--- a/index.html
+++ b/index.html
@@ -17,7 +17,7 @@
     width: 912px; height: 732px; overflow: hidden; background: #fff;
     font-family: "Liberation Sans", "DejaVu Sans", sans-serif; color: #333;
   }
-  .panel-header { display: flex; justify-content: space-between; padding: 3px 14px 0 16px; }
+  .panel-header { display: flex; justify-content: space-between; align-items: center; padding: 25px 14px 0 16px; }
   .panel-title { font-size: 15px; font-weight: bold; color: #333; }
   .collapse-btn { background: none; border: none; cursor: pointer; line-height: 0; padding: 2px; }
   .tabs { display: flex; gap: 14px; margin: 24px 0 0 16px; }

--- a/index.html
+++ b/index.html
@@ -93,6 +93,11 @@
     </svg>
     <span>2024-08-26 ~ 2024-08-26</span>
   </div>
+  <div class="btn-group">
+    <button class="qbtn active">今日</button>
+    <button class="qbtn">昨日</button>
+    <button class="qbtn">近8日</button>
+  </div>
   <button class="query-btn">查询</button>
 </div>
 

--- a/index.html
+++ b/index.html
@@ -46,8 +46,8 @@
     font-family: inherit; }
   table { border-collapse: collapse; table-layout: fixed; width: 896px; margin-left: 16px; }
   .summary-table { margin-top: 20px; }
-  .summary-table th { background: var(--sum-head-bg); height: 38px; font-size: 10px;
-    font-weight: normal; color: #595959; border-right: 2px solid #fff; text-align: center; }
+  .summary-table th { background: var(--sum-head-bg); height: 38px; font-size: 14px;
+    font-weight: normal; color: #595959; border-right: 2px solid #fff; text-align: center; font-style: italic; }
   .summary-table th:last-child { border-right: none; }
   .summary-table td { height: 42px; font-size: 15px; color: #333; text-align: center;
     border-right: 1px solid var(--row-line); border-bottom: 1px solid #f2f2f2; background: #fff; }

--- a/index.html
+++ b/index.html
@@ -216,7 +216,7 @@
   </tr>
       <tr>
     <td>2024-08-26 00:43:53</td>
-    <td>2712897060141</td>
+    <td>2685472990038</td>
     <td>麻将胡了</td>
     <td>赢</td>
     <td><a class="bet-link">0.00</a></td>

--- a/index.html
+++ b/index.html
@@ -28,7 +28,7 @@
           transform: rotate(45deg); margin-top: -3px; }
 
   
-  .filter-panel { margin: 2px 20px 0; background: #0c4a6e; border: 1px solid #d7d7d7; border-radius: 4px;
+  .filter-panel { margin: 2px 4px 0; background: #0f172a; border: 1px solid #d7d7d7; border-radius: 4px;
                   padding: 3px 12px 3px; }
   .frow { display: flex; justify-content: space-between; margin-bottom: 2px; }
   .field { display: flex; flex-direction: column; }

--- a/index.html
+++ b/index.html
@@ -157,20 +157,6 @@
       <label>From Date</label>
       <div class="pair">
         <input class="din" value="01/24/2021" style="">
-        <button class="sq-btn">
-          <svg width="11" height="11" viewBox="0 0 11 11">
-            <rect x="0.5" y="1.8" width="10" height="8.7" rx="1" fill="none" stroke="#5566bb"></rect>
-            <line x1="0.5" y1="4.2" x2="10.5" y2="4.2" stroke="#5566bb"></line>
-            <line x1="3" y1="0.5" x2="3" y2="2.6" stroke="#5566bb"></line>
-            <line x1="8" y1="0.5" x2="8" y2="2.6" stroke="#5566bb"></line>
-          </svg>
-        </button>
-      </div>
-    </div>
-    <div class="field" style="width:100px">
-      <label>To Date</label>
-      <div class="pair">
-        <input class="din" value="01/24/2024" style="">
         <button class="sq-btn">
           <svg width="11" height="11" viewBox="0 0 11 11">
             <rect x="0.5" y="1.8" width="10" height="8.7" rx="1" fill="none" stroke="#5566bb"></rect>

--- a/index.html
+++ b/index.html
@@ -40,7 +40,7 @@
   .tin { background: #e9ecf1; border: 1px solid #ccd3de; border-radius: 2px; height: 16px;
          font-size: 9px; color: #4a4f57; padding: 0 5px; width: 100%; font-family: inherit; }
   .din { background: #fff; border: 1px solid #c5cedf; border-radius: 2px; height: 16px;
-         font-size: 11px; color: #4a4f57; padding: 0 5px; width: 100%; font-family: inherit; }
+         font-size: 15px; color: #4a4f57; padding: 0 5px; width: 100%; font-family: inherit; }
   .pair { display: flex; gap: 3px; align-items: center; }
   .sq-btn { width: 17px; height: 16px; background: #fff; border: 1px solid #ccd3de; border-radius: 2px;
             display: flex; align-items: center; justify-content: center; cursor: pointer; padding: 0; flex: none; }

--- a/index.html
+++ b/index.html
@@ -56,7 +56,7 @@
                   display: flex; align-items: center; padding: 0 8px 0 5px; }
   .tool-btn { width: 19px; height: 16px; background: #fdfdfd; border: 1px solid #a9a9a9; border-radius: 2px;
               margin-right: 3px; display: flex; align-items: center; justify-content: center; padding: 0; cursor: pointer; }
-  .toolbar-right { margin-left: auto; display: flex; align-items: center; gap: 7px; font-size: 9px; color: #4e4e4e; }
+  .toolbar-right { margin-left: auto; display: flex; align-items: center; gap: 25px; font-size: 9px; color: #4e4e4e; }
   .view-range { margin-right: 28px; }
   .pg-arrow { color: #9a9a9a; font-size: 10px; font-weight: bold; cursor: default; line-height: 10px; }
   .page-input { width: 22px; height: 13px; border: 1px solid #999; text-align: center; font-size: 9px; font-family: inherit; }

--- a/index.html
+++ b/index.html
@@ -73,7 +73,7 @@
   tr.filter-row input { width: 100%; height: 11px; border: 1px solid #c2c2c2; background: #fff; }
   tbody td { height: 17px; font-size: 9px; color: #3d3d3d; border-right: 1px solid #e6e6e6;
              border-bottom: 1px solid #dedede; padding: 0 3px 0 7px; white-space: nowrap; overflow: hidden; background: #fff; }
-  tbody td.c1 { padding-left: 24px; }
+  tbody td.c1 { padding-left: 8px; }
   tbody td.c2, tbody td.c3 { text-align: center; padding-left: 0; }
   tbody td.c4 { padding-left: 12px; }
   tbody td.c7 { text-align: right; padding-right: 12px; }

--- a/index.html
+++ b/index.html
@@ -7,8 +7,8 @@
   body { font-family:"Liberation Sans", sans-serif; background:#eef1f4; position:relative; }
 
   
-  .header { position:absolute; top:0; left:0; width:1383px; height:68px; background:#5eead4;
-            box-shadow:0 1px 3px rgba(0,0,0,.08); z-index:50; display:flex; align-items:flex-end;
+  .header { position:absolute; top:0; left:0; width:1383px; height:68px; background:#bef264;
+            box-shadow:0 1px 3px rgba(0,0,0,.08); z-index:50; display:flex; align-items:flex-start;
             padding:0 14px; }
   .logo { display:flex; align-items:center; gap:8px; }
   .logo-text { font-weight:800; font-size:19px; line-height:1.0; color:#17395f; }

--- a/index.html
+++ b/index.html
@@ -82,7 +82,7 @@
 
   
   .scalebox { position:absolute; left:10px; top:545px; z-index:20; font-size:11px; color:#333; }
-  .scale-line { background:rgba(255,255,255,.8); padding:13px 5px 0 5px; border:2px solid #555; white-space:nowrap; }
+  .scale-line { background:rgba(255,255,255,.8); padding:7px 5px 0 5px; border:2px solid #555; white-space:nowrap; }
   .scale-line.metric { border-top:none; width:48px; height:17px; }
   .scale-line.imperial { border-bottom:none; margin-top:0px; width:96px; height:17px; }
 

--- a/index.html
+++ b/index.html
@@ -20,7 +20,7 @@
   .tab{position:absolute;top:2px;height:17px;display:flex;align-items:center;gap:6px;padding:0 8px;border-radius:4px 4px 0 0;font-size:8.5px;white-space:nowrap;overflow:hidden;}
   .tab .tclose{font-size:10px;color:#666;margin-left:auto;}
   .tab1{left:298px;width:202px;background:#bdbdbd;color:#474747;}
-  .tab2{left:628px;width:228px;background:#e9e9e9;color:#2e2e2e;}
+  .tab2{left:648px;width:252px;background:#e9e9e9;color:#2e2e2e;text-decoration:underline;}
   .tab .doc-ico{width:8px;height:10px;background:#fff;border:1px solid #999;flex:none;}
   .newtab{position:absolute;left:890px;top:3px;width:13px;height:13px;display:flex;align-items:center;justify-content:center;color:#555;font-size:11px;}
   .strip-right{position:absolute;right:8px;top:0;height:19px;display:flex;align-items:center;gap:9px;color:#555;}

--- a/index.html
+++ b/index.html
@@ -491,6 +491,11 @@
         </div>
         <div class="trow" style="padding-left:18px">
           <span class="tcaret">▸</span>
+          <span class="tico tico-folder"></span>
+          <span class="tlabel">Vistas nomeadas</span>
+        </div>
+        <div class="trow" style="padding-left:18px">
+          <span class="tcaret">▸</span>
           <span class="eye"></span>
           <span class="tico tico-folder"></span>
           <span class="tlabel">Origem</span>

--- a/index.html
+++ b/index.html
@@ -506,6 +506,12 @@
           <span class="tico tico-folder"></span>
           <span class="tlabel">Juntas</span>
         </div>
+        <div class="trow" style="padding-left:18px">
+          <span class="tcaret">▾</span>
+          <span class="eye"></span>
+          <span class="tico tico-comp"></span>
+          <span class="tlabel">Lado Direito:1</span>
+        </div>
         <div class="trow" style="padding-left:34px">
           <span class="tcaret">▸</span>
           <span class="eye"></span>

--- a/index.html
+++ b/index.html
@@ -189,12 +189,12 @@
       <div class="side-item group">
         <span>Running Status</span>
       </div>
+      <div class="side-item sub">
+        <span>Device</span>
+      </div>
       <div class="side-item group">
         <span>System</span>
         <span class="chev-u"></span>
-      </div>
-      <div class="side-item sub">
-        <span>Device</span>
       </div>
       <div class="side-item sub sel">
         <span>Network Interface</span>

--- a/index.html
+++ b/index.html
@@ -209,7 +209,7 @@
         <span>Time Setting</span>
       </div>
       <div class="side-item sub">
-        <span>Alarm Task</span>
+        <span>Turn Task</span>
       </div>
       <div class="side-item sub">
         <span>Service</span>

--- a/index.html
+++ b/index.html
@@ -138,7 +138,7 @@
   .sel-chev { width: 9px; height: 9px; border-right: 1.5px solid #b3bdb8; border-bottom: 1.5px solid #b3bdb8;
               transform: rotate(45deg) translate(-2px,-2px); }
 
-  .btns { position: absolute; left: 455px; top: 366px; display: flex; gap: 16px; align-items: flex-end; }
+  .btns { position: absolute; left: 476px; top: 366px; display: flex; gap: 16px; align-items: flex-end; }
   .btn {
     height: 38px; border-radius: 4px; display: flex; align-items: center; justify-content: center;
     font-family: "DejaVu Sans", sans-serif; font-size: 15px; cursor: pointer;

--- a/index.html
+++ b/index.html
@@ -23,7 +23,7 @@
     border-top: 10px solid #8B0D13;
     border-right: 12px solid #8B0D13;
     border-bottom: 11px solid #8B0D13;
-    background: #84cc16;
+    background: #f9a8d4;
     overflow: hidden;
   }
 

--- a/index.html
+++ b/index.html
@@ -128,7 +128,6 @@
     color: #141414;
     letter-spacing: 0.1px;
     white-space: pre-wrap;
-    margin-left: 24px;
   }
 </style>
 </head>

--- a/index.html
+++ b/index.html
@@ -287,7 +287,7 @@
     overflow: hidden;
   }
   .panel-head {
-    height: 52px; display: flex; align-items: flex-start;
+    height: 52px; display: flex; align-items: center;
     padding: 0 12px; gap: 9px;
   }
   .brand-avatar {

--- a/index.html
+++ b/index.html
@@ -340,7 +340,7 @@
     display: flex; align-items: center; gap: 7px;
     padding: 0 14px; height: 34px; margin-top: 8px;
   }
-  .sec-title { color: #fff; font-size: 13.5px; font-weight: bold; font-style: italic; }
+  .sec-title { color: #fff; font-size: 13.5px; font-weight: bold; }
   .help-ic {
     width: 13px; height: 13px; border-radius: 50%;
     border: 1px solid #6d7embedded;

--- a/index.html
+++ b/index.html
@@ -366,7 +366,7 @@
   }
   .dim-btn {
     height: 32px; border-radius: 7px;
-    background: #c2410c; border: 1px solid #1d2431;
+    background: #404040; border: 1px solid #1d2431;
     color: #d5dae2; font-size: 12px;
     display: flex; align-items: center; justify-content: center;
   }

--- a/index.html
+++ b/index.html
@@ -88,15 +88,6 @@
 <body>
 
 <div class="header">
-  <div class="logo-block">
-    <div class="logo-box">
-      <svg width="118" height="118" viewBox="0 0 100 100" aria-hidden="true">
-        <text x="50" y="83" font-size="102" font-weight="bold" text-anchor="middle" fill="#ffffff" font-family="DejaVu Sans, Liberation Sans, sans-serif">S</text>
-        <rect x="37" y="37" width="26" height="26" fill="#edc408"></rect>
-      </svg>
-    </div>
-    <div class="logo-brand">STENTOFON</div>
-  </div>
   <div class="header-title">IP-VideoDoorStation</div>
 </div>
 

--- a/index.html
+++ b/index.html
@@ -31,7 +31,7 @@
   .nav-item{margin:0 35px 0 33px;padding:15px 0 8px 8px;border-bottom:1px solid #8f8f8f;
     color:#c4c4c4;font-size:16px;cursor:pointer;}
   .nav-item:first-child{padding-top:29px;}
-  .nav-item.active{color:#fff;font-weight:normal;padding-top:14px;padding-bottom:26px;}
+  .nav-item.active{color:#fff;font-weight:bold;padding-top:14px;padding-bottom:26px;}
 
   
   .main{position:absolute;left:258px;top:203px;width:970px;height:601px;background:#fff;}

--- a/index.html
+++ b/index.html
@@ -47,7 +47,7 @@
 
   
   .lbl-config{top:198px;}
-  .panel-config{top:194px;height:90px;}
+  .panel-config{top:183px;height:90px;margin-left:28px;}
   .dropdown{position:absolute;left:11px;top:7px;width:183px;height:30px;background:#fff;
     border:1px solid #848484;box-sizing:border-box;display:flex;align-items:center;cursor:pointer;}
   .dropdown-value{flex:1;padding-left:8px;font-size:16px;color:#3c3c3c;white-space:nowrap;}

■ ■ ■ ■ ■

TASK INSTRUCTIONS :: Go through the entries above and copy each line with "style" in it.

EXERCISE OUTPUT ::
+    font-weight: normal; color: #595959; border-right: 2px solid #fff; text-align: center; font-style: italic; }
         <input class="din" value="01/24/2021" style="">
-    <div class="field" style="width:100px">
-        <input class="din" value="01/24/2024" style="">
         <div class="trow" style="padding-left:18px">
+        <div class="trow" style="padding-left:18px">
+        <div class="trow" style="padding-left:18px">
         <div class="trow" style="padding-left:34px">
 </style>
-  .sec-title { color: #fff; font-size: 13.5px; font-weight: bold; font-style: italic; }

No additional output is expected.